William, depuis l’instant où Scander lui avait raconté l’histoire de Norforth était tombé dans un véritable état de stupeur. Ses yeux brûlans et sans larmes ne réfléchissaient aucune pensée. Quand il entendit prononcer le nom de Mady, un souvenir se présenta sur-le-champ à son esprit. Il se rappela avec quelle insistance miss Jane l’avait prié de ne pas venir la voir dans la matinée, pour qu’elle pût se livrer sans distraction aucune à l’étude d’un nouveau rôle. Il se leva, ne dit pas un mot, ne jeta même pas un regard au colonel, et courut à la demeure de sa maîtresse. Sans s’arrêter aux paroles suppliantes et aux airs effarés, de la femme de chambre, il traversa comme un fou cet appartement dont chaque pièce avait renfermé, pour lui, des scènes de bonheur ; et il arriva jusqu’à la chambre à coucher de miss Jane. Sur ce sofa où il avait échangé avec elle ces regards, ces paroles, ces caresses qui ne la livraient pas à lui, tandis qu’ils le livraient à elle tout entier et pour toujours, il la trouva suspendue au cou du danseur Mady.

Il s’enfuit ; quand il fut hors de cette demeure maudite, il ne savait pas s’il marchait dans le jour ou dans les ténèbres. L’astre qui l’éclairait était tombé du ciel. Il crut qu’il devenait fou et s’en réjouit. Il désirait voir sa tête ou le monde se briser. Au moment où ses pieds chancelans allaient le trahir et le jeter comme un homme ivre sur le pavé, il tomba entre les bras du colonel Scander, qui l’avait suivi.

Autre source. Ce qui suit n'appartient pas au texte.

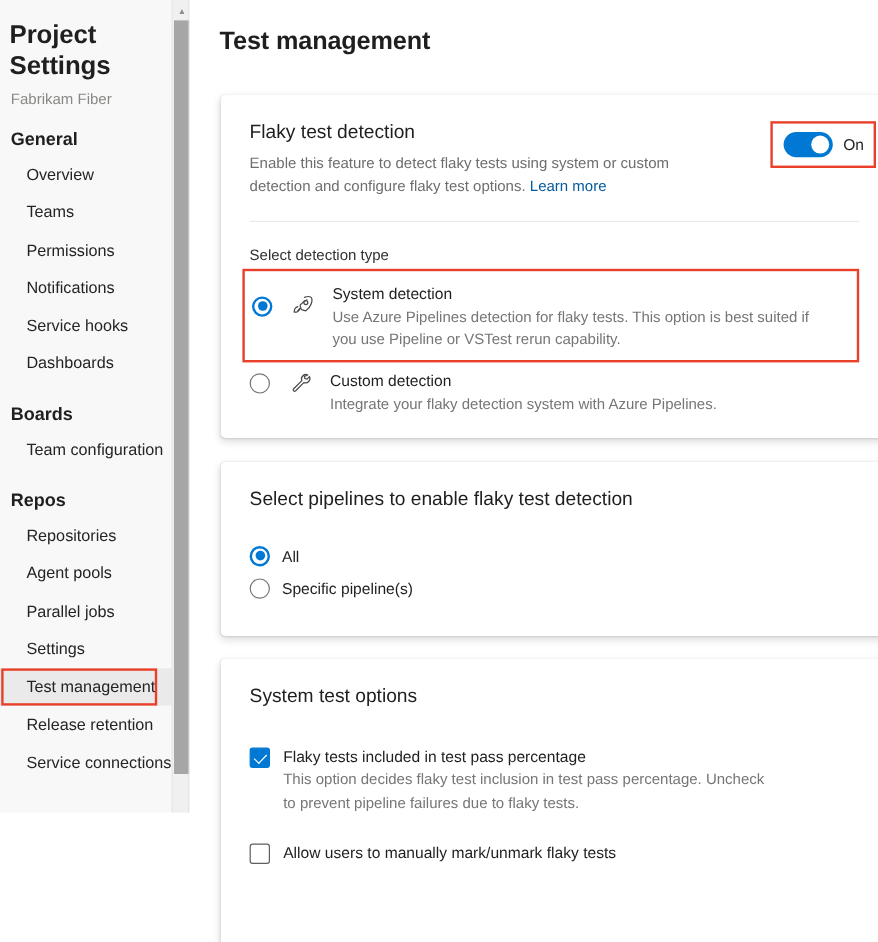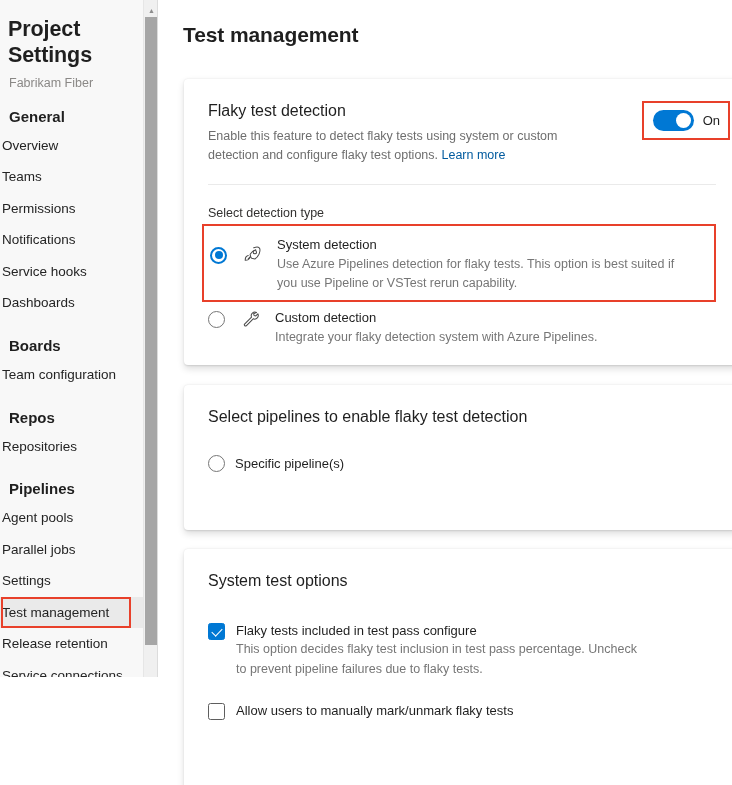--- a/index.html
+++ b/index.html
@@ -53,21 +53,21 @@
   .nav-group-header {
     font-size: 15px;
     font-weight: bold;
     color: #1f1f1f;
     padding: 18px 16px 5px 9px;
   }
 
   .nav-item {
     font-size: 13.5px;
     color: #242424;
-    padding: 6px 0 6px 2px;
+    padding: 6px 0 6px 22px;
     line-height: 1.45;
     cursor: pointer;
     position: relative;
   }
   .nav-item.selected {
     background: #eaeaea;
   }
 
   
   .nav-item.annotated::after {
@@ -370,21 +370,20 @@
       <div class="nav-item">Notifications</div>
       <div class="nav-item">Service hooks</div>
       <div class="nav-item">Dashboards</div>
 
       <div class="nav-group-header">Boards</div>
       <div class="nav-item">Team configuration</div>
 
       <div class="nav-group-header">Repos</div>
       <div class="nav-item">Repositories</div>
 
-      <div class="nav-group-header">Pipelines</div>
       <div class="nav-item">Agent pools</div>
       <div class="nav-item">Parallel jobs</div>
       <div class="nav-item">Settings</div>
       <div class="nav-item selected annotated">Test management</div>
       <div class="nav-item">Release retention</div>
       <div class="nav-item">Service connections</div>
     </div>
 
     <div class="sb-scroll">
       <div class="sb-scroll-up">▲</div>
@@ -452,37 +451,41 @@
 
       </div>
     </div>
 
     <div class="card" id="card-pipelines">
       <div class="card-pad">
         <div class="card-title">Select pipelines to enable flaky test detection</div>
 
         <div style="margin-top:22px;">
           <div class="srow">
+            <div class="radio checked small"></div>
+            <div class="lbl">All</div>
+          </div>
+          <div class="srow">
             <div class="radio small"></div>
             <div class="lbl">Specific pipeline(s)</div>
           </div>
         </div>
       </div>
     </div>
 
     <div class="card" id="card-options">
       <div class="card-pad">
         <div class="card-title">System test options</div>
 
         <div style="margin-top:22px;">
 
           <div class="cbrow">
             <div class="cbox checked"></div>
             <div class="cb-text">
-              <div class="cb-title">Flaky tests included in test pass configure</div>
+              <div class="cb-title">Flaky tests included in test pass percentage</div>
               <div class="cb-desc">This option decides flaky test inclusion in test pass percentage. Uncheck to prevent pipeline failures due to flaky tests.</div>
             </div>
           </div>
 
           <div class="cbrow" style="margin-top:12px;">
             <div class="cbox"></div>
             <div class="cb-text">
               <div class="cb-title">Allow users to manually mark/unmark flaky tests</div>
             </div>
           </div>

Le marquis de Colbridge partit pour la France. Il s’établit dans la ville la plus mélancolique qui existe en ce monde, à Versailles On disait de lui : C’est un Anglais immensément riche, atteint du spleen. La maladie de William était cent fois plus cruelle que le spleen, car souvent des douleurs aigues succédaient pour lui à un état habituel de langueur. L’amour, quand on aime vraiment, attache tellement à tous les objets une idée mystérieuse et enchantée, qu’après les grandes douleurs amoureuses il n’est rien où l’on ne trouve un souvenir meurtrier. Les tableaux, les arbres et les livres faisaient souffrir William. Il vivait parce qu’il avait perdu ce degré d’énergie auquel on se tue.